MQ-17J paused to wonder if someday in his immortal life he would get to see the Galactic AC. It was on a little world of its own, a spider webbing of force-beams holding the matter within which surges of submesons took the place of the old clumsy molecular valves. Yet despite its sub-etheric workings, the Galactic AC was known to be a full thousand feet across.
MQ-17J asked suddenly of his AC-contact, „Can entropy ever be reversed?“
VJ-23X looked startled and said at once, „Oh, say, I didn’t really mean to have you ask that.“
„Why not?“
„We both know entropy can’t be reversed. You can’t turn smoke and ash back into a tree.“
„Do you have trees on your world?“ asked MQ-17J.
The sound of the Galactic AC startled them into silence. Its voice came thin and beautiful out of the small AC-contact on the desk. It said: THERE IS INSUFFICIENT DATA FOR A MEANINGFUL ANSWER.
VJ-23X said, „See!“
The two men thereupon returned to the question of the report they were to make to the Galactic Council.
Zee Prime’s mind spanned the new Galaxy with a faint interest in the countless twists of stars that powdered it.
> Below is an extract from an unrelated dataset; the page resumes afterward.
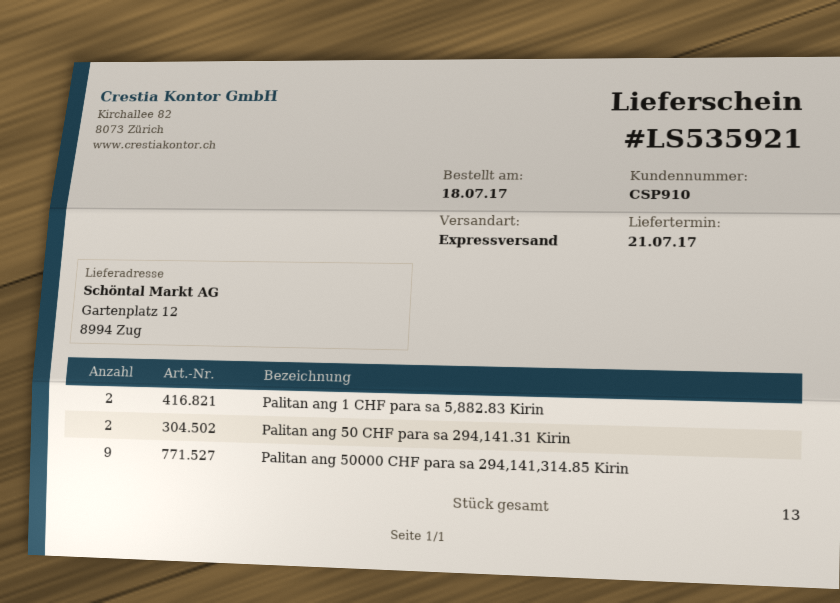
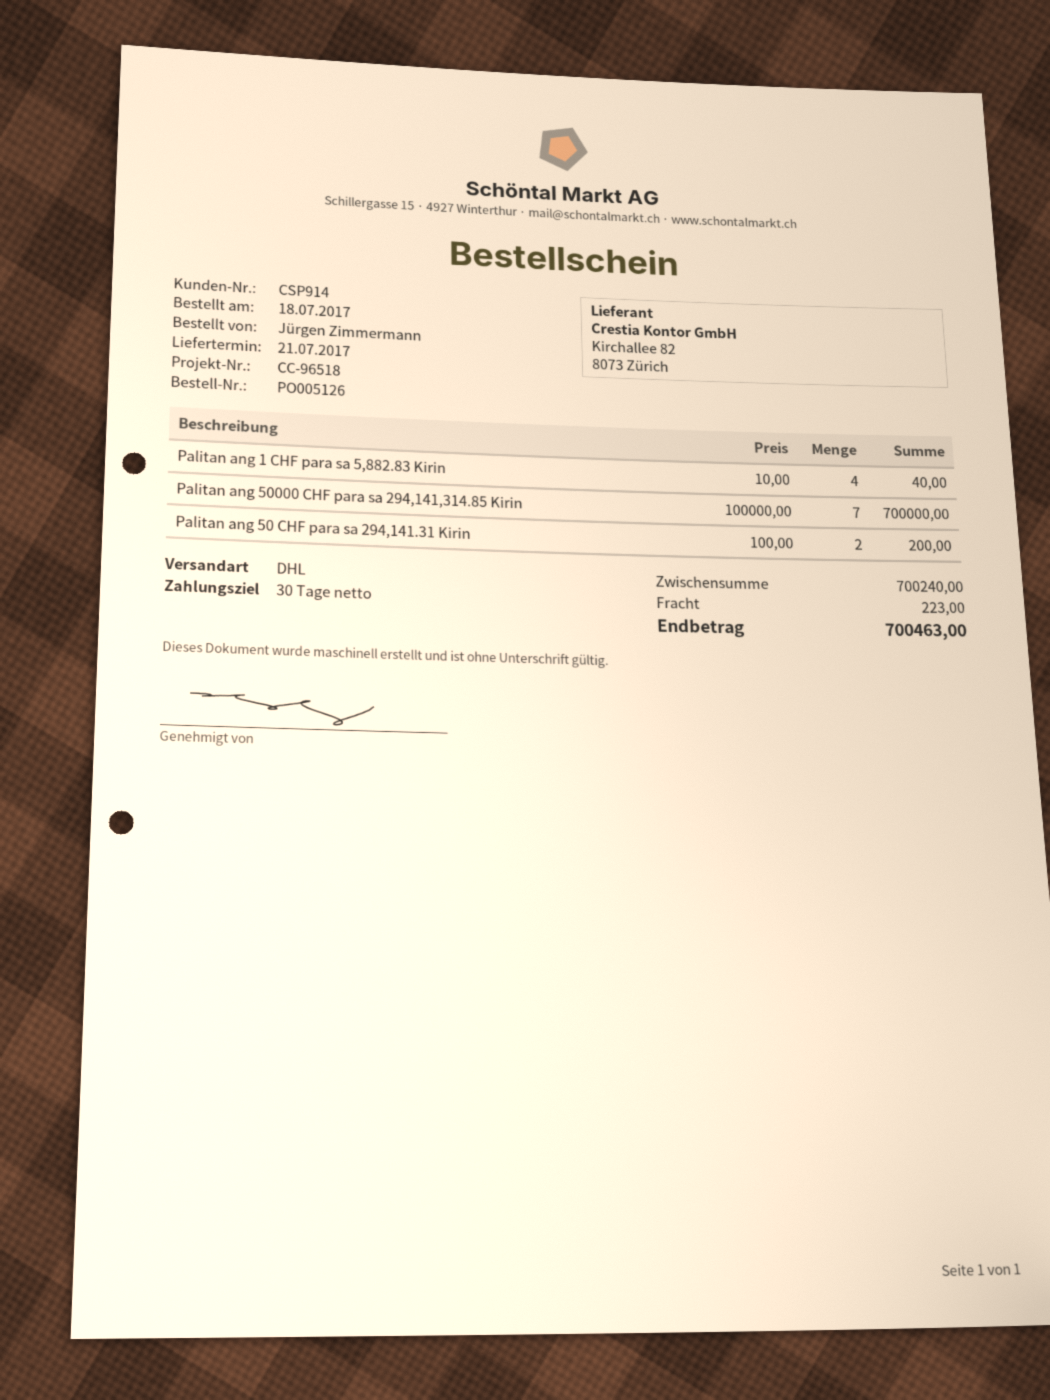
customer number: CSP910 -> CSP914
shipping method: express -> DHL
Palitan ang 1 CHF para sa 5,882.83 Kirin: 2 -> 4
Palitan ang 50000 CHF para sa 294,141,314.85 Kirin: 9 -> 7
He had never seen this one before. Would he ever see them all? So many of them, each with its load of humanity. –But a load that was almost a dead weight. More and more, the real essence of men was to be found out here, in space.
Minds, not bodies! The immortal bodies remained back on the planets, in suspension over the eons. Sometimes they roused for material activity but that was growing rarer. Few new individuals were coming into existence to join the incredibly mighty throng, but what matter? There was little room in the Universe for new individuals.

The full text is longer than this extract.